AP Statistics 2.1 Notes

Percentile

  • The p-th percentile of a distribution is the value (xp) below which p percent of observations fall. Formally, for a random variable X with CDF F, it satisfies F(xp) = \frac{p}{100}.
  • To find it: Arrange data numerically, then identify the value where p% of observations are at or below it.
  • Interpretation: Connects to quartiles (p = 25, 50, 75) and describes data location. Graphically, the percentile/CDF plot shows data values on the x-axis and percentiles (up to 100%) on the y-axis, with steeper segments indicating more observations.

Cumulative Relative Frequency / Ogive

  • The cumulative relative frequency (CRF) at a value x is the proportion of observations less than or equal to x: \text{CRF}(x) = \frac{#{X \le x}}{n}.
  • The p-th percentile can be directly read from an Ogive plot as the x-value where CRF(x) = p/100.

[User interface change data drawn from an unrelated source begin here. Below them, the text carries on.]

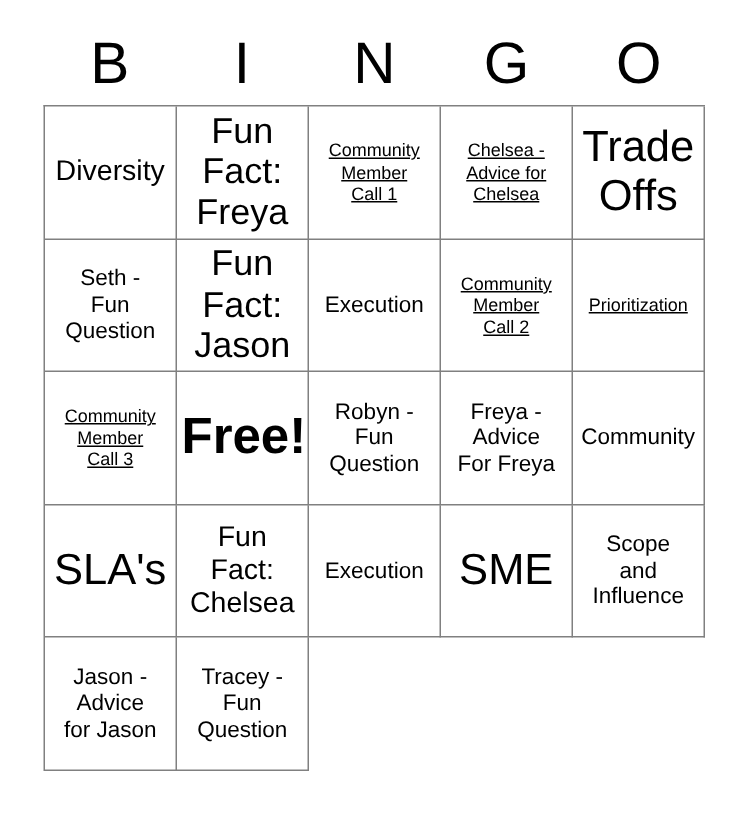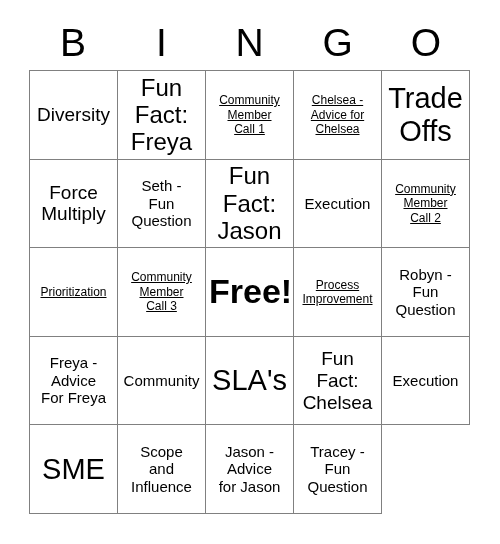--- a/index.html
+++ b/index.html
@@ -116,24 +116,20 @@
     <div class="bingo-cell fs-sm">
         <span class="cell-text">Chelsea -
 Advice for
 Chelsea</span>
       </div>
     <div class="bingo-cell fs-xxl">
         <span class="cell-text">Trade
 Offs</span>
       </div>
 
-    <div class="bingo-cell fs-lg">
-        <span class="cell-text">Force
-Multiply</span>
-      </div>
     <div class="bingo-cell fs-md">
         <span class="cell-text">Seth -
 Fun
 Question</span>
       </div>
     <div class="bingo-cell fs-xl">
         <span class="cell-text">Fun
 Fact:
 Jason</span>
       </div>
@@ -150,24 +146,20 @@
         <span class="cell-text">Prioritization</span>
       </div>
     <div class="bingo-cell fs-sm">
         <span class="cell-text">Community
 Member
 Call 3</span>
       </div>
     <div class="bingo-cell fs-free">
         <span class="cell-text">Free!</span>
       </div>
-    <div class="bingo-cell fs-sm">
-        <span class="cell-text">Process
-Improvement</span>
-      </div>
     <div class="bingo-cell fs-md">
         <span class="cell-text">Robyn -
 Fun
 Question</span>
       </div>
 
     <div class="bingo-cell fs-md">
         <span class="cell-text">Freya -
 Advice
 For Freya</span>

Measuring Position: z-Scores

  • Definition: A z-score measures how many standard deviations an observation (X) is from the mean (\mu).
  • Formula: z = \frac{X - \mu}{\sigma}, where \mu is the mean and \sigma is the standard deviation.
  • Interpretation: Positive z means above the mean, negative z means below the mean.
  • Properties:
    • The distribution of z-scores has a mean of \muz = 0 and a standard deviation of \sigmaz = 1.
    • Z-scores standardize data, making datasets comparable on a common scale, while preserving the relative position (shape) of observations.

Linear Transformations

  • For a transformation X' = a + bX:
    • Center/Location (mean, median, quartiles): Shifted by a and scaled by b (e.g., \mu' = a + b\mu).
    • Spread (standard deviation, IQR, range): Unaffected by a, but scaled by |b| (e.g., \sigma' = |b|\sigma).
    • Shape: Preserved, with a possible reflection if b < 0.